On observe des évolutions très différentes dans les trois pays du Maghreb.
Au Maroc, ils avaient un roi très intelligent, même si c’était une crapule. Comprenant que le vent avait tourné après la chute du mur de Berlin, il a libéralisé le régime. Il a essayé de trouver des accomodements avec l’opposition. Aujourd’hui, le Maroc donne le sentiment de progresser vers une démocratie.
En Algérie, c’est un peu pareil. Pendant les élections présidentielles, un vent de liberté a soufflé sur la presse algérienne, ce qu’on ne trouve pas dans la presse tunisienne.
Le paradoxe, c’est la Tunisie. Ce pays apparaissait comme un modèle il y a 12 ans. En fait, ça a complètement dérapé. Alors que, du point de vue économique et social (éducation, santé, statut de la femme), ils sont plutôt en avance. En revanche, sur le plan politique...

Pourquoi a-t-il fallu tant de temps pour dénoncer la Tunisie de Ben Ali, alors que pour le Maroc, des voix se sont élevées depuis les années 60 ?
A cause de la montée de l’islam politique très important au début 1990. Les régimes au pouvoir qui combattaient l’islamisme étaient perçus comme des amis de l’Occident. C’était pareil pour le régime algérien : à partir du moment où il combattait lislamisme, quelque soient les exactions qu’il pouvait commettre par ailleurs, on fermait les yeux, parce que l’essentiel pour l’Occident, c’était de combattre l’islam. Un peu comme en Iraq. On a prêté main forte aux Iraquiens dans leur guerre contre l’Iran et on leur a permis de gagner au nom de la lutte contre l’islam.

Est-ce que le diagnostic posé par Paris notamment sur le danger islamique a changé ?
En effet, le ton a changé à la fois dans la presse et dans le discours politique. Lors de ces dernières élections présidentielles, je n’ai pas relevé un seul article positif à l’égard de la Tunisie,même dans les journaux de droite. Car il n’y a plus de péril islamique. Dans le cas de la Tunisie, les islamistes sont tous en prison ou en exil. En fait, l’islam politique est en déclin dans toute la région.

Amnesty a annoncé la libéralisation de plusieurs centaines de détenus islamistes en Tunisie,ainsi que la promesse de libérer plus de 3 000 prisonniers. Les prisonniers sortis sont sous étroite surveillance. Est-ce tout de même le signe d’un assouplissement ?
Je le mets en parallèle avec la campagne anti-francophone qui se développe ces jours-ci dans ce pays.
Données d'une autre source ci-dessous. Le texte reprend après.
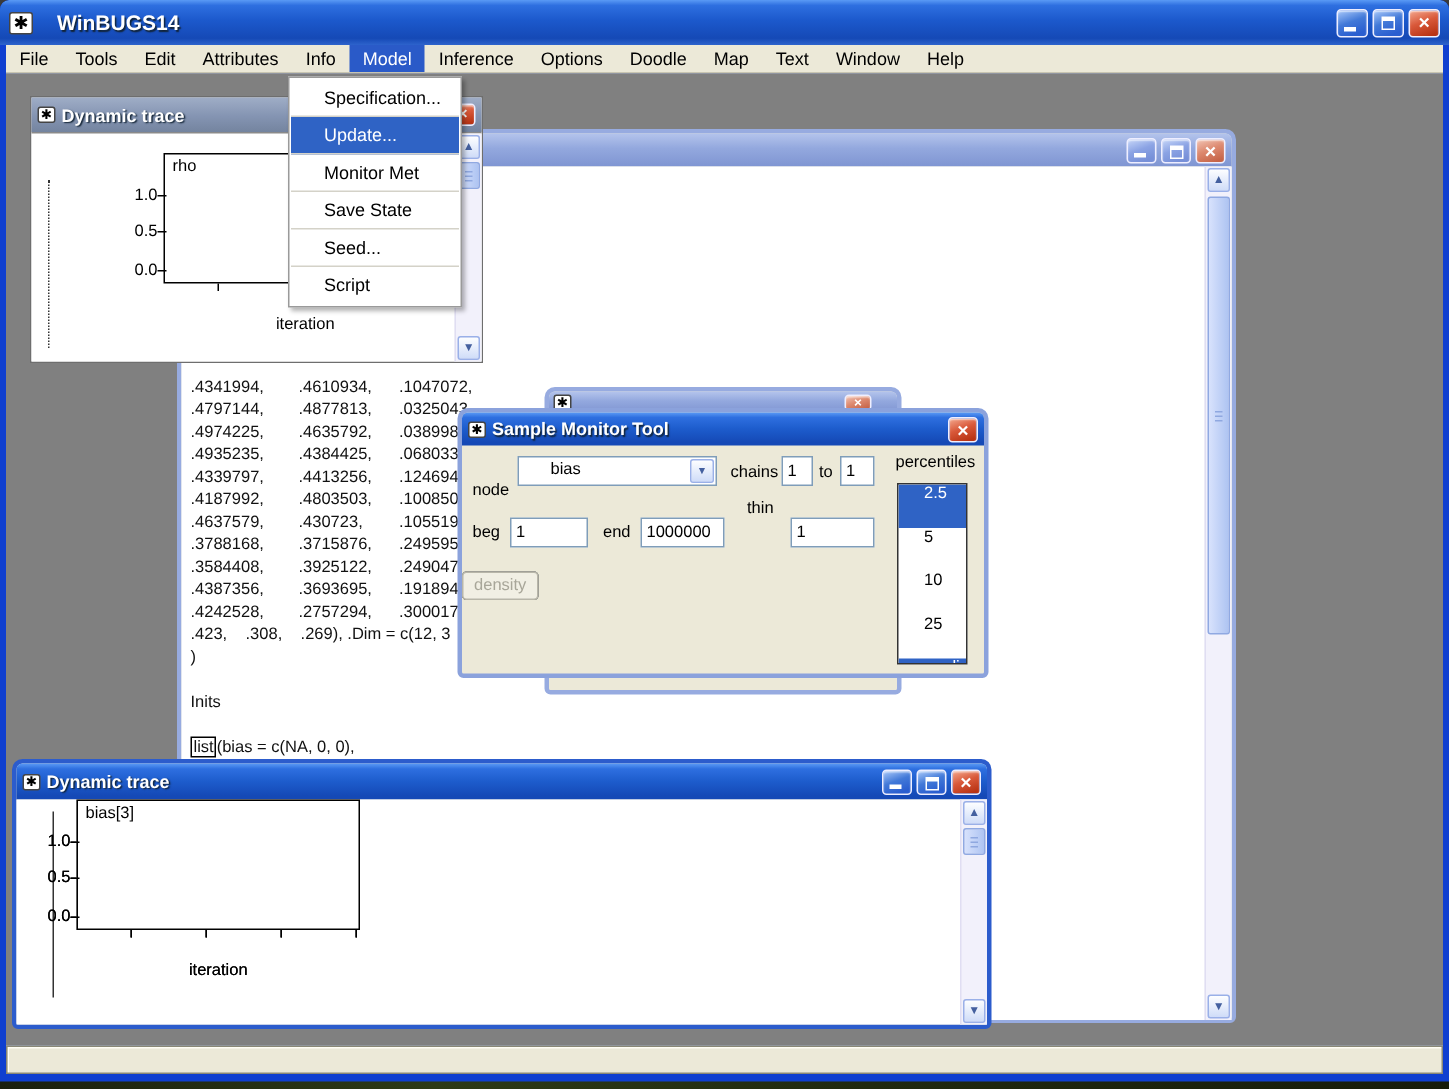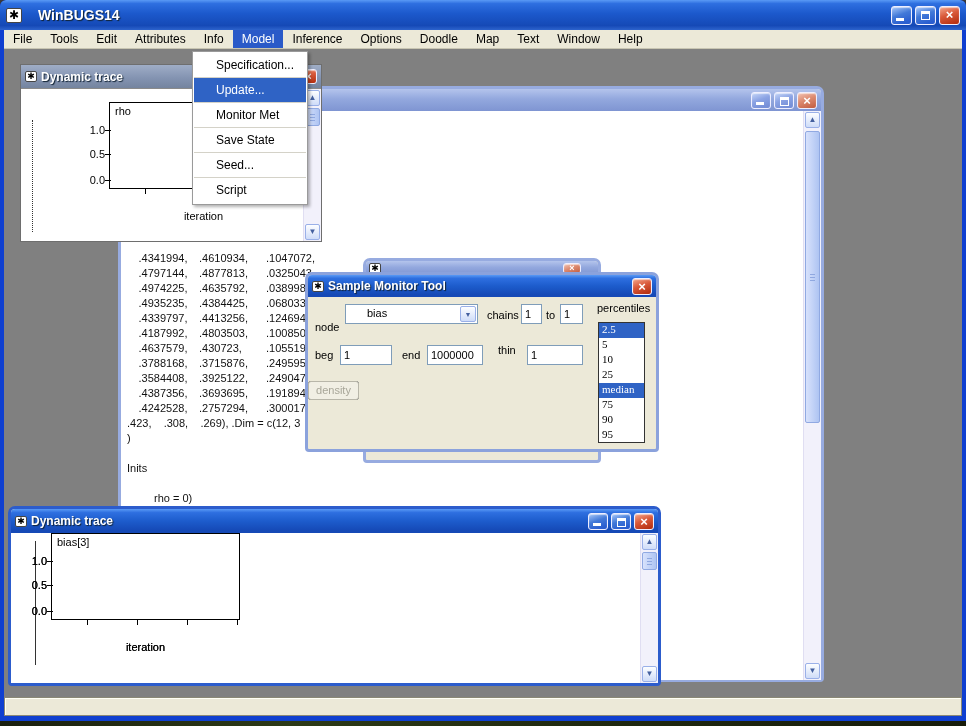--- a/index.html
+++ b/index.html
@@ -58,7 +58,7 @@
   .doc-body{position:relative;background:#fff;height:569px;overflow:hidden;}
   .doc-text{position:absolute;left:6px;top:140px;font-size:11px;color:#111;line-height:15px;}
   .dline span{display:inline-block;}
-  .dline .c1{width:72px;text-align:center;} .dline .c2{width:67px;}
+  .dline .c1{width:72px;} .dline .c2{width:67px;}
   .pre{white-space:pre;}
   .indent{padding-left:27px;}
   .boxed{border:1px solid #000;padding:0 1px;}

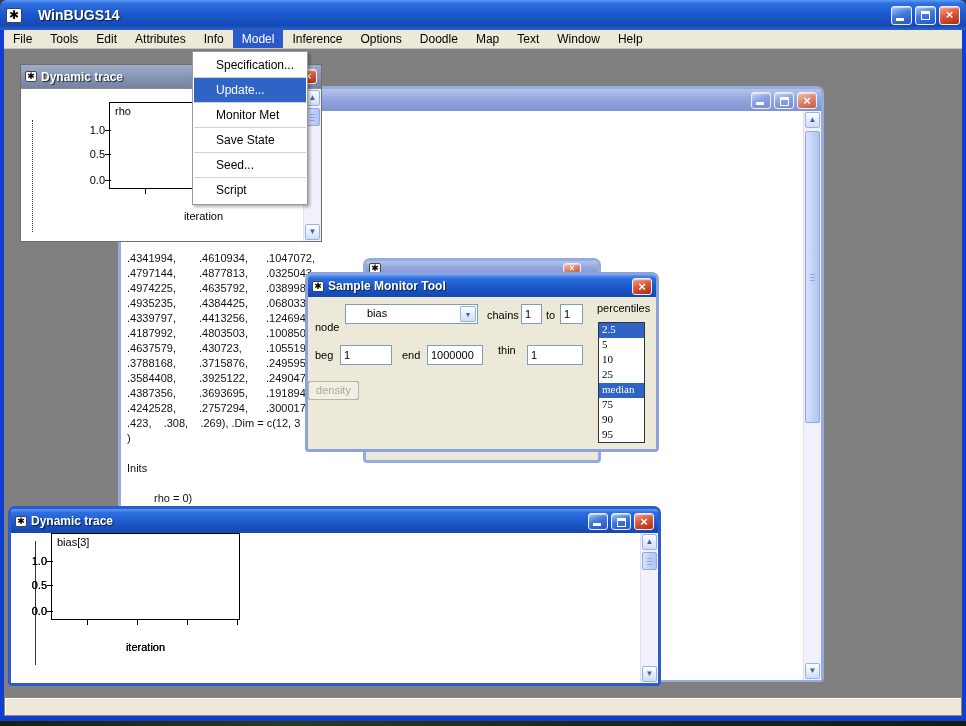--- a/index.html
+++ b/index.html
@@ -106,7 +106,7 @@
   .btnrow{position:absolute;left:0;right:0;height:19px;}
   .row1{top:84px;} .row2{top:115px;}
   .plist{position:absolute;left:290px;top:25px;width:47px;height:121px;border:1px solid #333;background:#fff;overflow:hidden;}
-  .plist .pit{height:15px;line-height:13px;padding-left:3px;font-size:11px;color:#000;font-family:Liberation Serif, serif;}
+  .plist .pit{height:29px;line-height:13px;padding-left:17px;font-size:11px;color:#000;}
   .plist .pit.selected{background:#2f63c5;color:#fff;}
 
   

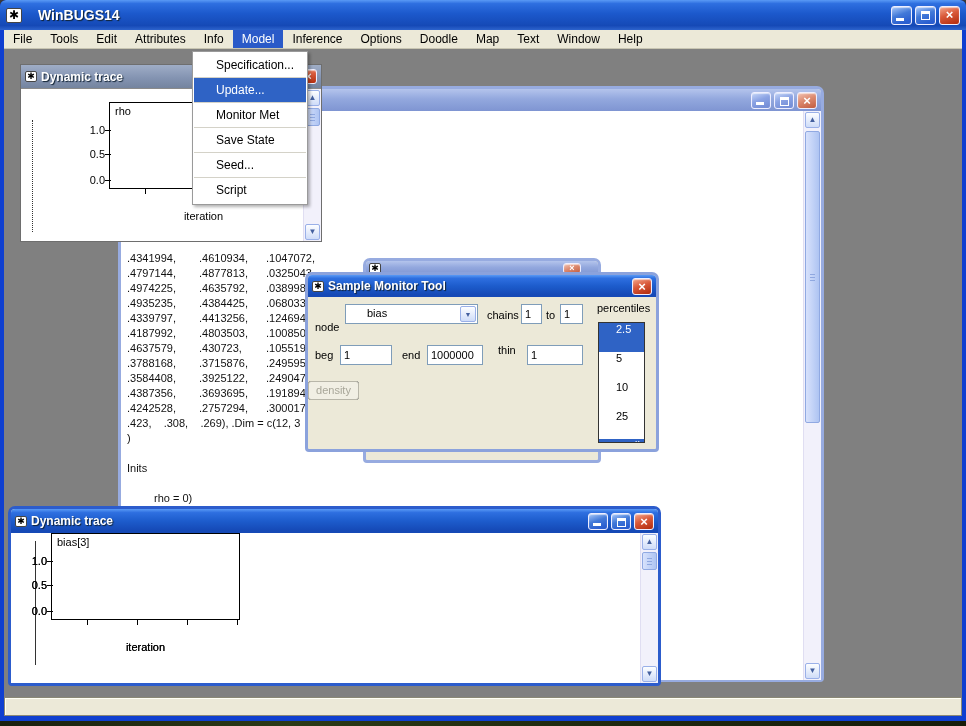--- a/index.html
+++ b/index.html
@@ -308,7 +308,7 @@
         <input class="field" style="left: 32px; top: 48px; width: 52px;" value="1">
         <span class="lab" style="left:94px;top:52px;">end</span>
         <input class="field" style="left: 119px; top: 48px; width: 56px;" value="1000000">
-        <span class="lab" style="left:190px;top:47px;">thin</span>
+        <span class="lab" style="left:190px;top:36px;">thin</span>
         <input class="field" style="left: 219px; top: 48px; width: 56px;" value="1">
 
         <div class="plist">

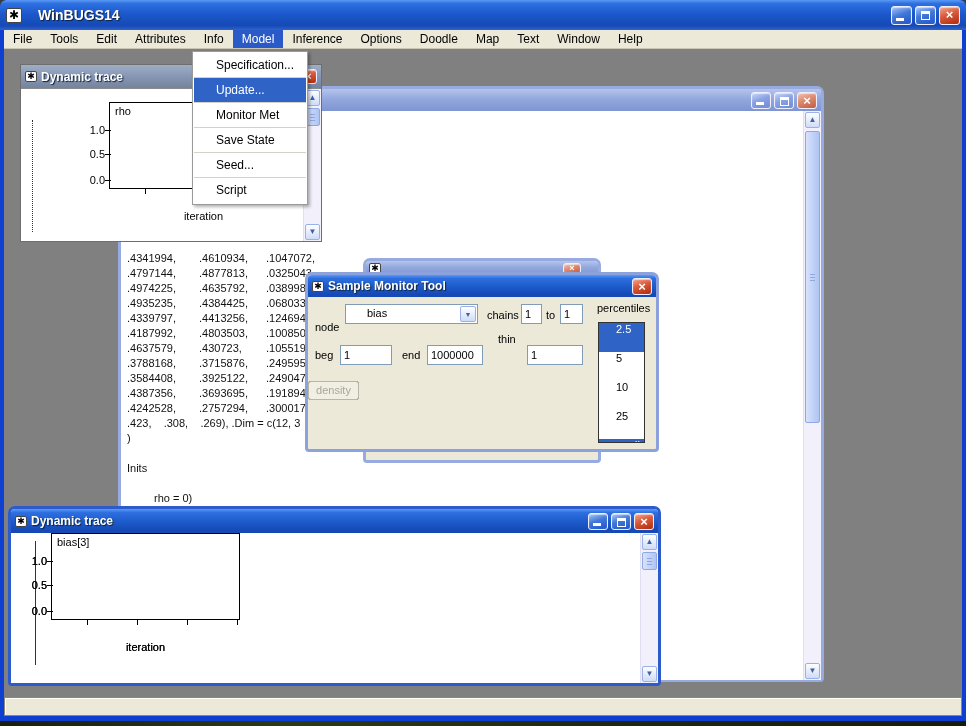--- a/index.html
+++ b/index.html
@@ -226,6 +226,7 @@
           <div class="gap"></div>
           <div>Inits</div>
           <div class="gap"></div>
+          <div><span class="boxed">list</span><span>(bias = c(NA, 0, 0),</span></div>
           <div class="indent">rho =  0)</div>
         </div>
         <div class="sbar">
Les enseignes en français sont interdites. On doit s’adresser aux autorités en arabe. Ils ont brouillé les émissions de France 2. Presque toute la presse parisienne est interdite depuis trois semaines en Tunisie. On a l’impression qu’ils essaient de se venger contre ce qu’ils perçoivent être une campagne de presse anti-tunisienne en France. Alors, ils essaient peut-être de se raccrocher au courant islamique. Le test sera lors de la visite prévue de Jospin au début 2000. On verra ce qui se passera.

Comment voyez-vous la suite en Tunisie ? Quelle est la marge de manoeuvre de l’opposition ?
Il y a peu d’espoir. L’opposition est très fragmentée à l’extérieur et elle n’existe presque pas à l’intérieur, à part les islamistes peut-être.
Le régime ne va pas bouger de lui-même. Peut-être que, si la situation économique se dégrade, des choses pourraient bouger. Il ne faut pas oublier qu’en Tunisie, il y a eu des émeutes spontannée. Ca pourrait se reproduire.